John Updike: US history seen through bedroom eyes
Jenny McCartney laments the loss of a writer who captured the great shifts in American culture and politics.

By Jenny McCartney writing in The Telegraph 31 Jan 2009

The world is a poorer place for the death last week of John Updike , the great American man of letters and literary master of the sly ambiguities embedded in every personality.

I can remember as a teenager when I picked up Rabbit, Run, the first novel in Updike's series about the life of Harry "Rabbit" Angstrom, a restless small-town car dealer unsatisfactorily married to his high-school sweetheart.

It came as a revelation: coldly viewed, here was a moral failure of a man, who was cheating on his pregnant wife with a local prostitute and thereby triggering a domestic tragedy that left its stain on everyone involved.
Yet Updike described Angstrom's inner life with such beautiful transparency that it became impossible not to identify with the character: his weaknesses, flashes of insight, guilt and the lustful tenderness he invariably felt for the women he let down.

In future novels, the great shifts in American culture and politics were all glimpsed through the narrow window of Angstrom – the chaotic household he set up with a hippy girl and a black drifter; his confused defences of the Vietnam War; his uneasy settling into prosperity and the slow surrender to old age.
Lesser novelists, straining for the Big Idea, could only marvel at the effortless way that Updike managed to weave so many big ideas into the fortunes of an outwardly unremarkable man.

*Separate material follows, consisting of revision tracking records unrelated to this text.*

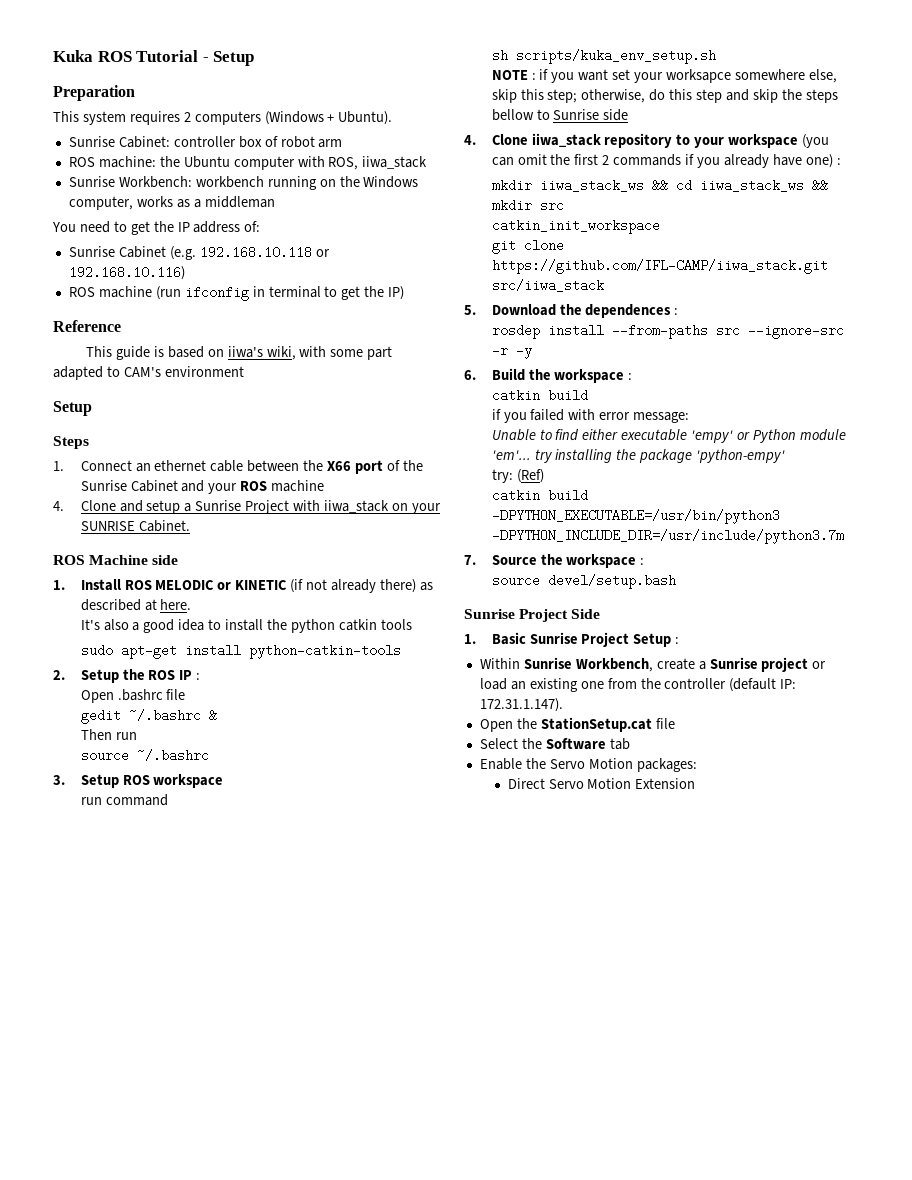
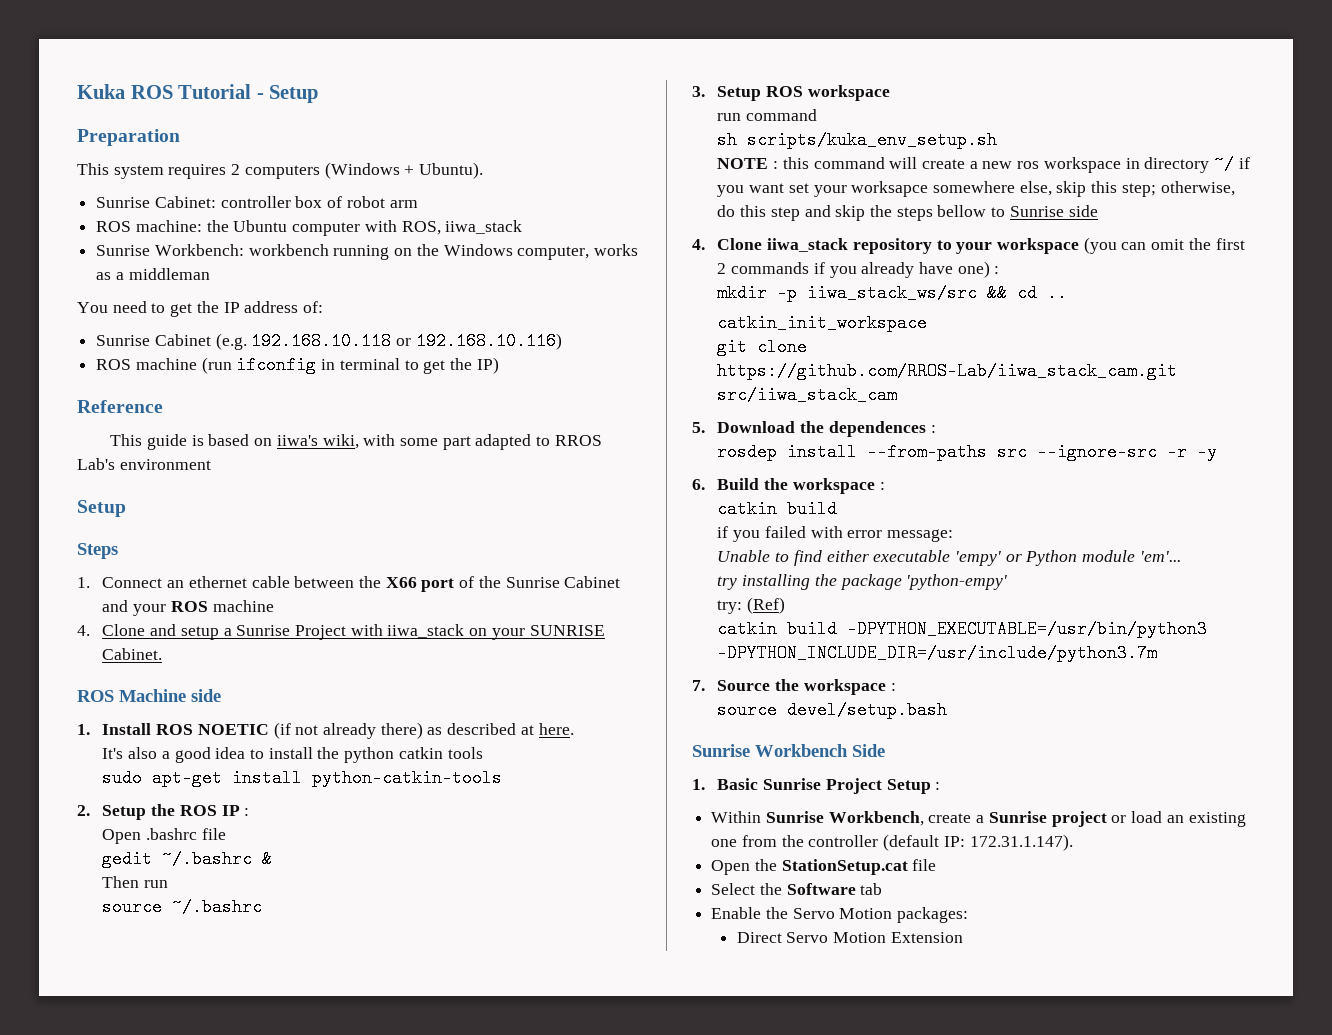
[123,367,161,377] CAM's -> [554,435,602,446] [77,458,115,470] RROS Lab's
[155,580,288,590] MELODIC or KINETIC -> [197,724,269,735] NOETIC
(536, 76) none -> [782,155,1235,173] this command will create a new ros workspace in directory ~/
[539,179,828,192] [491,199,564,212] iiwa_stack_ws && cd iiwa_stack_ws && mkdir src -> [777,284,1068,302] -p iiwa_stack_ws/src && cd ..
[491,259,828,274] [491,279,604,292] https://github.com/IFL-CAMP/iiwa_stack.git src/iiwa_stack -> [717,362,1178,380] [717,386,898,404] https://github.com/RROS-Lab/iiwa_stack_cam.git src/iiwa_stack_cam
(531, 455) none -> (1181, 556) //
[519,609,569,622] Project -> [755,744,848,757] Workbench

Much has been made of the fact that The Literary Review last year awarded him a lifetime achievement award for bad writing about sex. Although the award was intended as a genial jeu d'esprit, the impression thereby created is unfair. In fact, few authors have written as lucidly or well about sex, although he wrote about it so much that the production of the occasional target for mockery was inevitable.
The nickname of Updike's most celebrated protagonist may have been "Rabbit," but Updike himself more resembled a hare: long-boned, elegant, playful and faintly elusive. Now that the author himself has slipped out of sight, his writing will keep reminding us that the most compelling literary drama is still discovered by digging deep into ordinary life.